これらの改善によりレスポンスタイムがどのように変化したのかを再び計測しました。nginxログから得られる平均レスポンスタイムの変化を表すグラフを図8に示します。修正により結果として、70ms(約40%)レスポンスタイムを軽減できました。つまり、RedisからA/Bテストを取得する処理に関連して行った一連の改善は、レスポンスタイムに対して非常に大きな軽減効果があったことを意味します。

平均レスポンスタイムの変化

図8:2回目のリリース後の平均レスポンスタイムの計測結果

その他のタスク

/meの改善と並行して、SREの普段の業務を体験できました。インターン期間中に取り組んでいたタスクを以下で紹介します。

  • 乱数生成器の変更
  • データベースの負荷対応(CPU使用率が非常に高いクエリの実行先をPrimary DBからReplica DBに変更する)
  • イベント告知のタイミングでCPU使用率が異常に高くなったことに関する調査

学んだこと・成長できたこと

Java+Spring、Kubernetesといった技術を用いた実務が初めてではありましたが、 キャッチアップして何とか成果を残すことができました。他の言語で開発していた経験を十分に活かすことができた結果であると感じています。

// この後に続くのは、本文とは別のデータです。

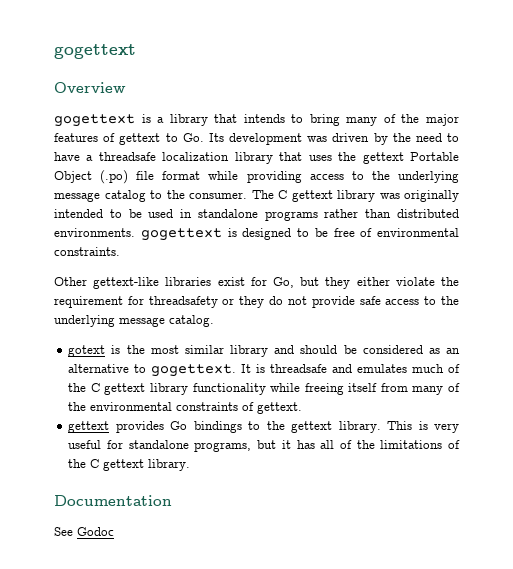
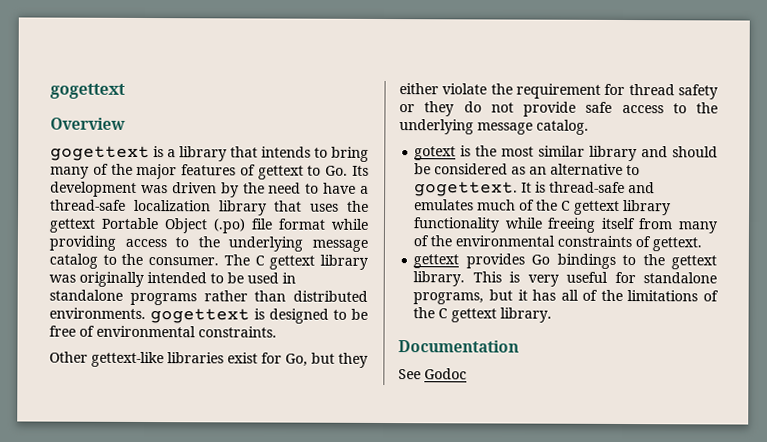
[98,152,156,161] threadsafe -> [50,199,126,211] thread-safe
[148,296,218,308] threadsafety -> [628,84,718,100] thread safety
[270,364,328,373] threadsafe -> [549,181,626,194] thread-safe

「推測するな、計測せよ」という言葉がありますが、改めて計測することの重要性を実感しました。Pyroscopeを導入しなければ、/meエンドポイントのボトルネックがA/Bテストを取得する部分にあることはわかりませんでした。また、/meのレスポンスタイムの変化を時系列で比較しなければ、最初の修正でレスポンスタイムが改善しなかった原因もわかりませんでした。さらにPyroscopeの導入が、特にユーザ体験の向上に大きく貢献することも体感しました。LINEギフトでは、もともとPrometheusを利用して、各種メトリクスをGrafanaのダッシュボード上で確認できるようになっていました。そこにPyroscopeなどのツールも併せて導入することで、特定のAPIのパフォーマンスを改善する際に、より詳細なボトルネックを特定できるようになります。

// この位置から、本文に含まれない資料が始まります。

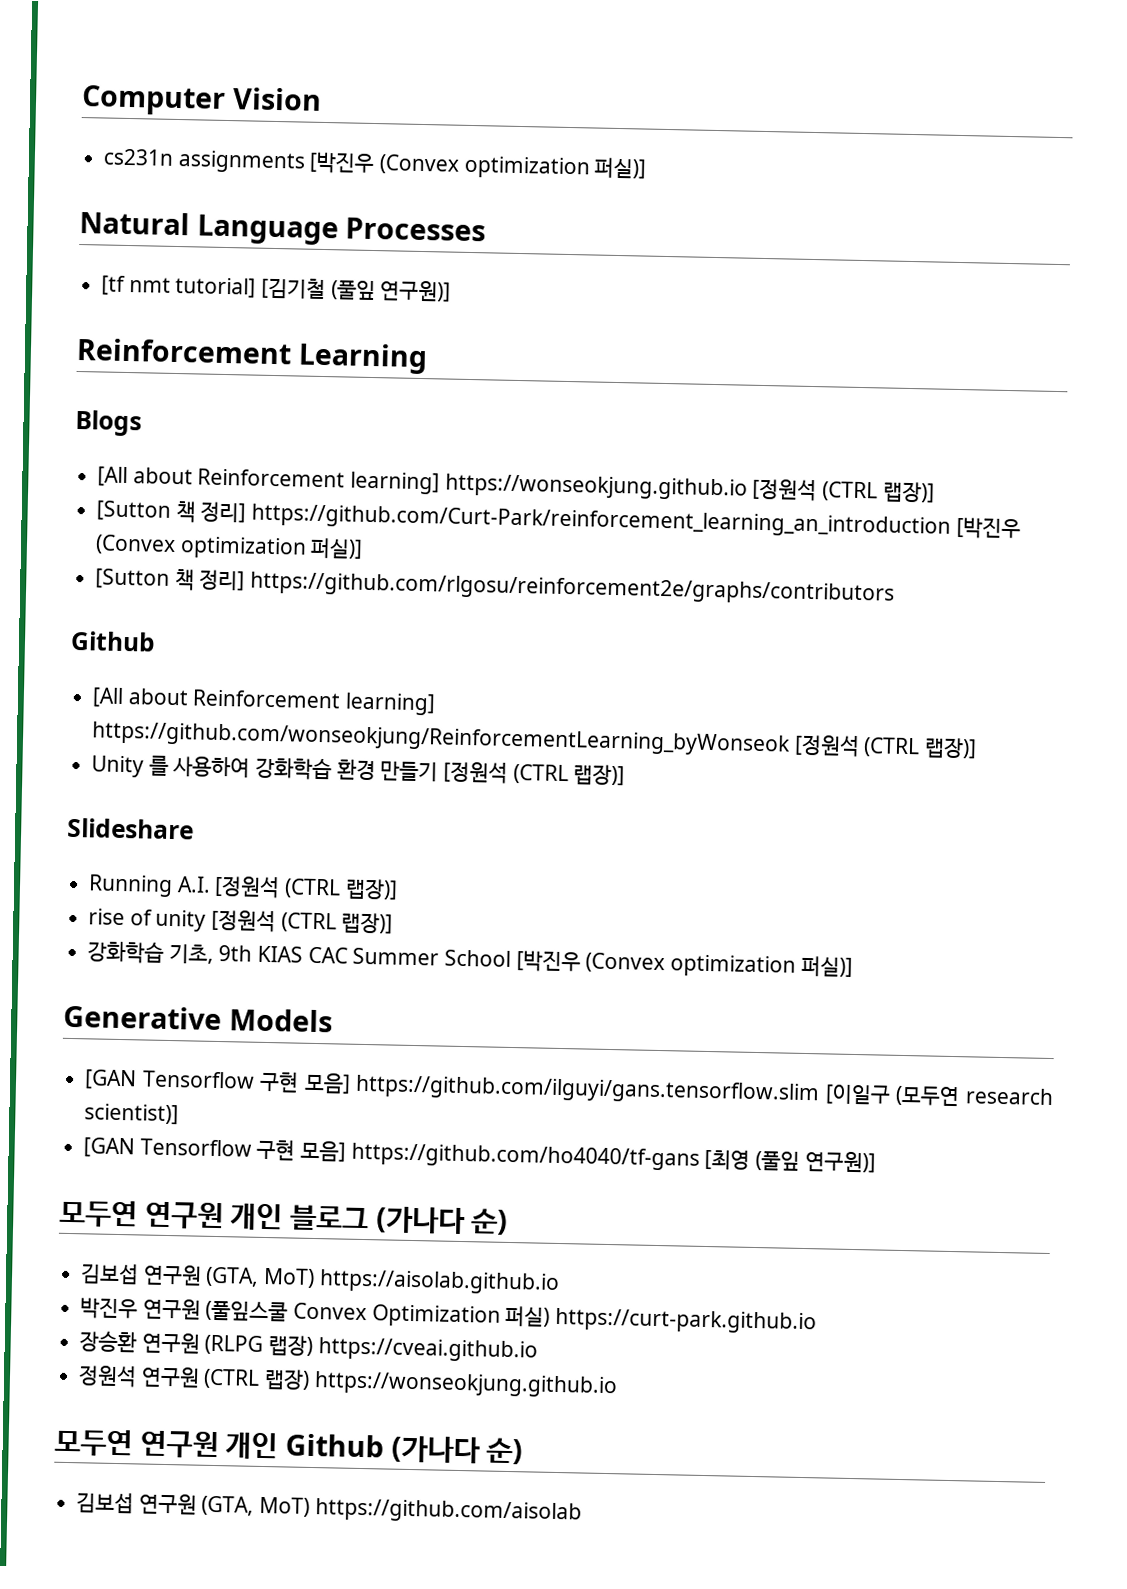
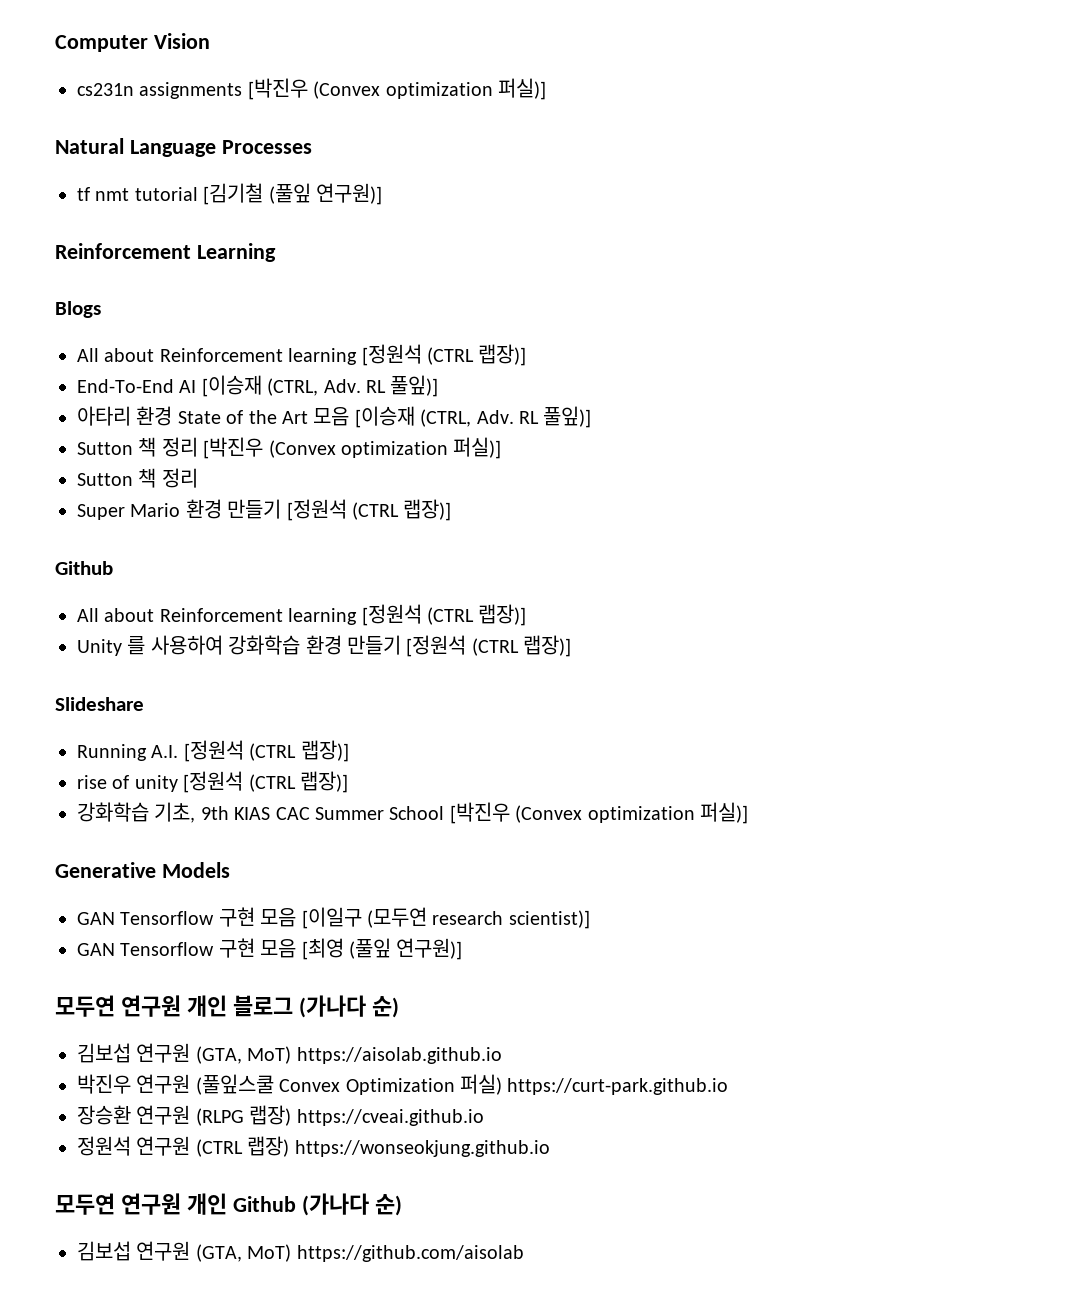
[101,275,257,298] [tf nmt tutorial] -> [77,187,198,201] tf nmt tutorial
[97,466,935,503] [96,500,1021,540] [95,534,364,560] [95,568,896,606] [All about Reinforcement learning] https://wonseokjung.github.io [정원석 (CTRL 랩장)] // [Sutton 책 정리] https://github.com/Curt-Park/reinforcement_learning_an_introduction [박진우 (Convex optimization 퍼실)] // [Sutton 책 정리] https://github.com/rlgosu/reinforcement2e/graphs/contributors -> [77,344,527,366] [77,375,439,397] [77,406,592,428] [77,437,502,459] [77,468,198,488] [77,499,452,521] All about Reinforcement learning [정원석 (CTRL 랩장)] // End-To-End AI [이승재 (CTRL, Adv. RL 풀잎)] // 아타리 환경 State of the Art 모음 [이승재 (CTRL, Adv. RL 풀잎)] // Sutton 책 정리 [박진우 (Convex optimization 퍼실)] // Sutton 책 정리 // Super Mario 환경 만들기 [정원석 (CTRL 랩장)]
[92,687,437,716] [91,721,792,757] [All about Reinforcement learning] https://github.com/wonseokjung/ReinforcementLearning_byWonseok -> [77,608,358,625] All about Reinforcement learning
[84,1069,821,1106] [GAN Tensorflow 구현 모음] https://github.com/ilguyi/gans.tensorflow.slim -> [77,907,297,927] GAN Tensorflow 구현 모음
[83,1137,700,1171] [GAN Tensorflow 구현 모음] https://github.com/ho4040/tf-gans -> [77,938,297,958] GAN Tensorflow 구현 모음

今回初めてSREとしての本格的な業務に挑戦しましたが、SREという業務は良い意味で泥臭いものだと感じました。LINEギフトは何年も開発が続けられ、今も稼働している大きくて複雑なシステムです。もちろん、ISUCONのような単純化された環境とは違い、簡単に問題を一掃できる手段があるわけではありませんし、それをすぐに本番環境へ反映できるわけでもありません。だからこそ、日々の小さな改善の積み重ねが本当に重要だと感じました。自分の引き出しが少ないがために詰まることがあり経験もかなり大事だと感じたので、これからもエンジニアとしていろいろな経験を積んでいきたいです。

おわりに

6週間のインターンシップでは、/meのボトルネックの発見・改善、Pyroscopeの導入などさまざまなタスクに取り組み、多くの貴重な経験を積むことができました。しかし、常に順調に業務を進められたわけではなく、未経験の技術や社内独自のインフラに触れる中で、行き詰まることもありました。そんなときに、Slackで質問に答えてくださったり、デイリーミーティングで相談に乗ってくださったりしたメンターの宇井さんのおかげで、無事に多くの課題を乗り越えることができました。また、技術的なサポートだけでなく裏側でさまざまな調整もしてくださった上長の木本さん、コードレビューなど技術的にアドバイスをくださったSREチームの方々のサポートも大変心強く、充実した6週間を過ごせました。

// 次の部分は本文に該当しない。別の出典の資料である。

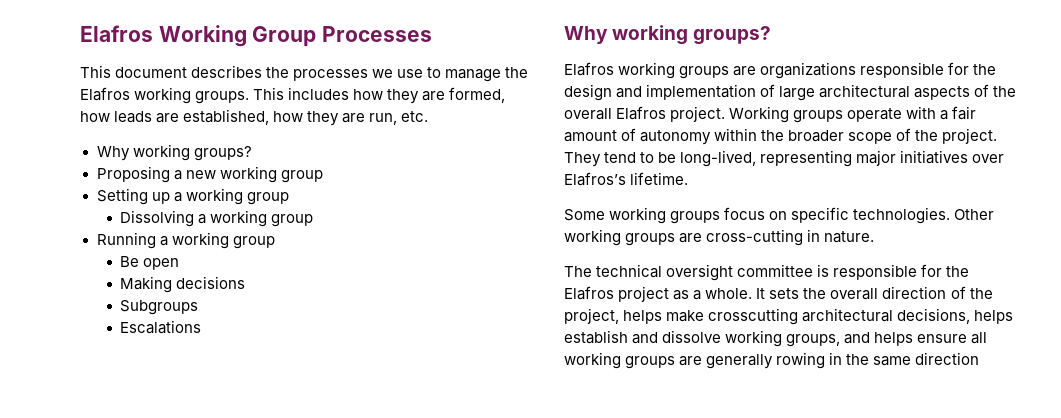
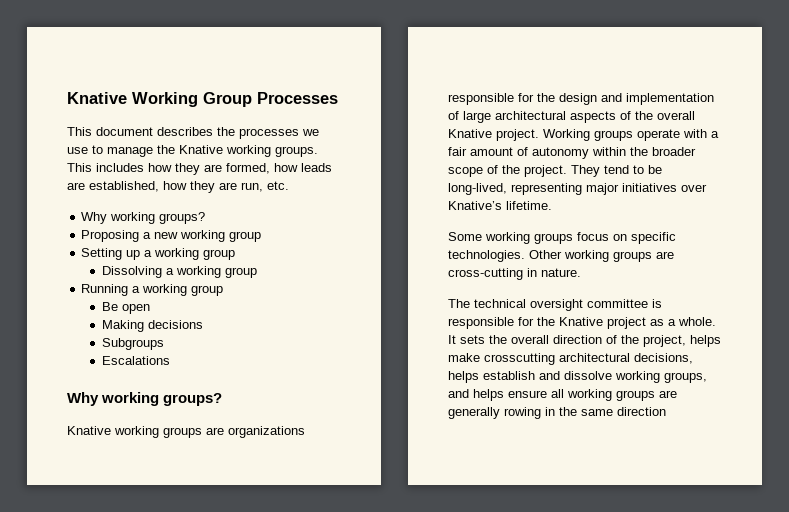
[80,25,153,42] Elafros -> [67,92,127,104] Knative
[80,87,130,101] Elafros -> [179,145,223,154] Knative
[564,62,614,76] Elafros -> [67,426,111,435] Knative
[616,106,667,120] Elafros -> [448,129,492,138] Knative
[564,172,626,186] Elafros’s -> [448,201,502,210] Knative’s
[564,286,614,300] Elafros -> [559,317,603,326] Knative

SREチームの方々だけでなく、開発チームの方々とも交流する機会があり、オフィスツアーや食事会に連れて行っていただきました。同年代のエンジニアの方々との交流は非常に刺激的で、将来のキャリアに対するモチベーションが一層高まりました。インターンシップ期間中お世話になった皆様へ心から感謝申し上げます。

インターンシップで得た貴重な経験を糧に、今後もエンジニアとしてさらに成長できるよう引き続き学びと挑戦を続けていきます。